- What is being asked -
Output exactly the lines from the one containing "font-size: 14.5px;" through the final line of the entries below, both included, and skip the pictures.

┌─ Task data

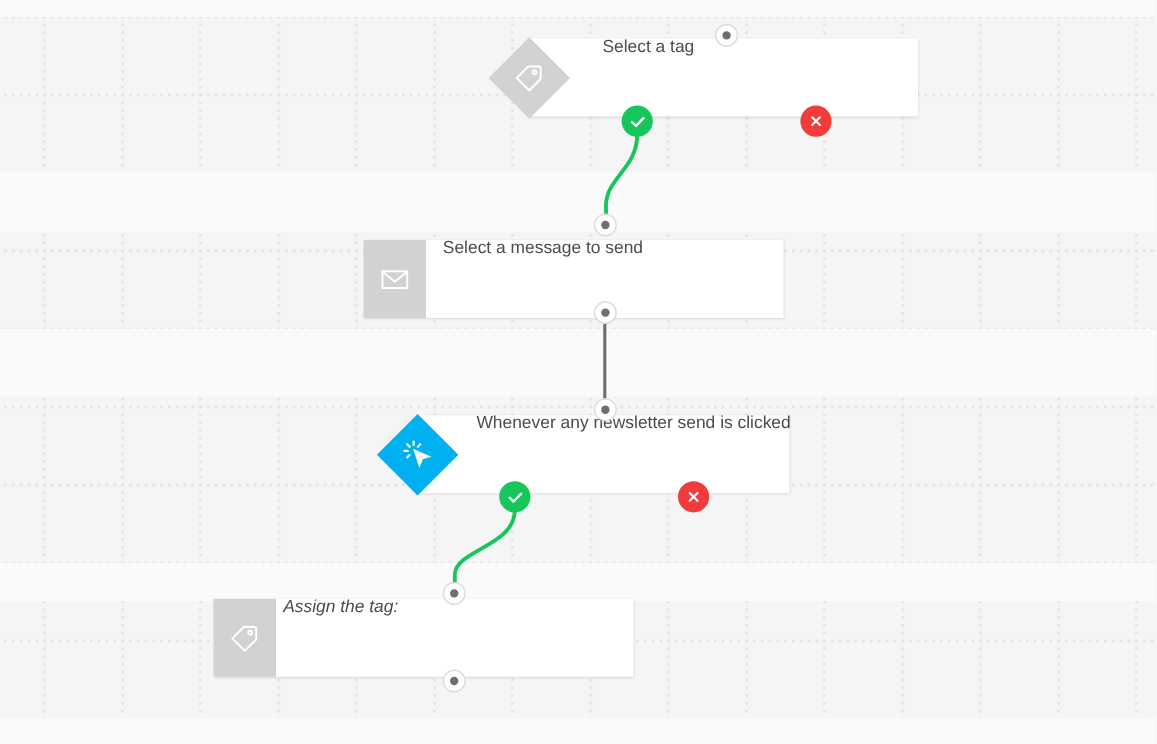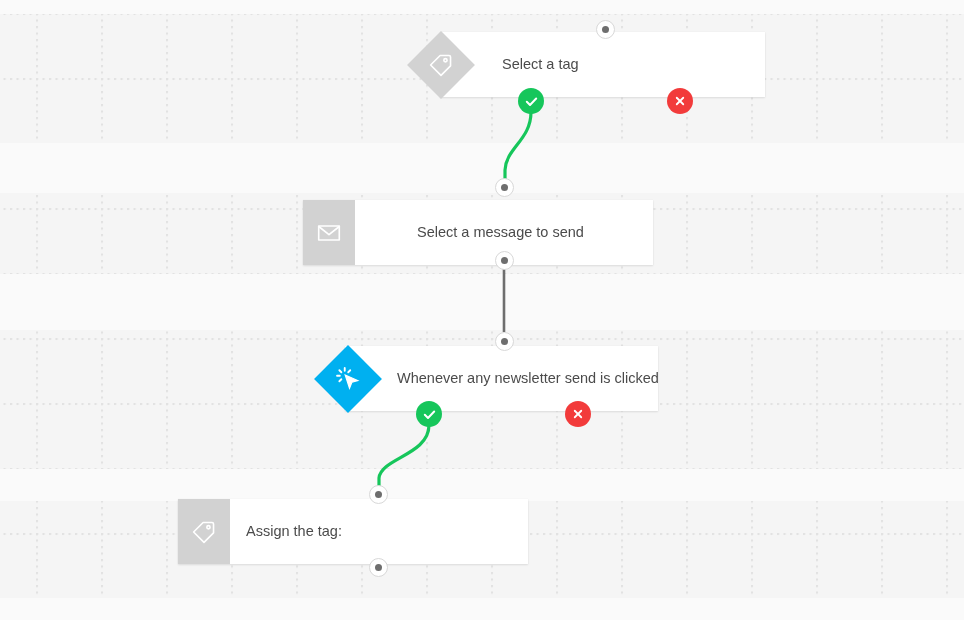--- a/index.html
+++ b/index.html
@@ -55,7 +55,7 @@
     background: #ffffff;
     box-shadow: 0 1px 2px rgba(0,0,0,0.10), 0 0 1px rgba(0,0,0,0.06);
     display: flex;
-    align-items: center;
+    align-items: flex-start;
   }
   .node-label {
     font-size: 14.5px;

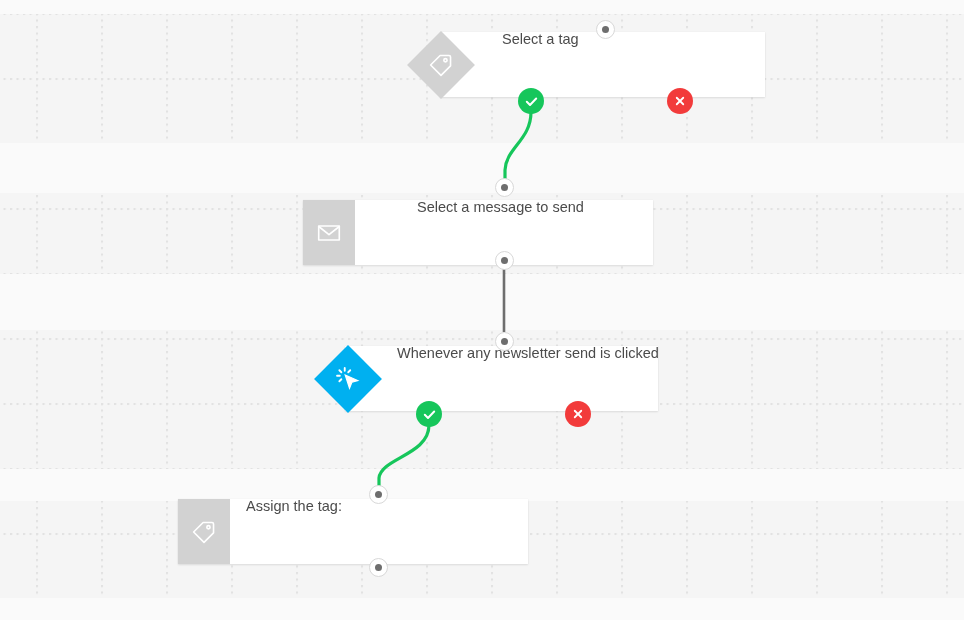--- a/index.html
+++ b/index.html
@@ -160,7 +160,7 @@
     </span>
   </div>
 
-  <div class="node" style="left:303px; top:200px; width:350px;gap:48px;">
+  <div class="node" style="left:303px; top:200px; width:350px;">
     <div class="icon-tile">
       <span style="line-height:0;">
         <svg width="26" height="26" viewBox="0 0 24 24" fill="none" stroke="#ffffff" stroke-width="1.5" stroke-linecap="round" stroke-linejoin="round">

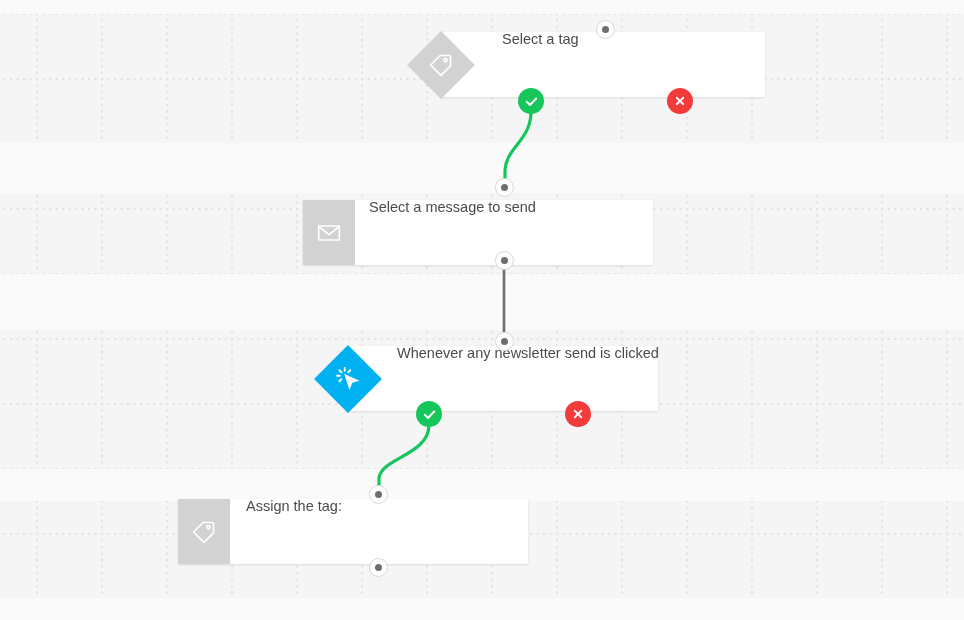--- a/index.html
+++ b/index.html
@@ -197,7 +197,7 @@
         </svg>
       </span>
     </div>
-    <span class="node-label" style="margin-left:16px;">Assign the tag:</span>
+    <span class="node-label" style="margin-left:6px;font-style:italic;">Assign the tag:</span>
   </div>
 
   <div class="port" style="left:596px; top:20px;"></div>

└─

- Solved problem -
     font-size: 14.5px;

--- a/index.html
+++ b/index.html
@@ -160,7 +160,7 @@
     </span>
   </div>
 
-  <div class="node" style="left:303px; top:200px; width:350px;gap:48px;">
+  <div class="node" style="left:303px; top:200px; width:350px;">
     <div class="icon-tile">
       <span style="line-height:0;">
         <svg width="26" height="26" viewBox="0 0 24 24" fill="none" stroke="#ffffff" stroke-width="1.5" stroke-linecap="round" stroke-linejoin="round">

--- a/index.html
+++ b/index.html
@@ -197,7 +197,7 @@
         </svg>
       </span>
     </div>
-    <span class="node-label" style="margin-left:16px;">Assign the tag:</span>
+    <span class="node-label" style="margin-left:6px;font-style:italic;">Assign the tag:</span>
   </div>
 
   <div class="port" style="left:596px; top:20px;"></div>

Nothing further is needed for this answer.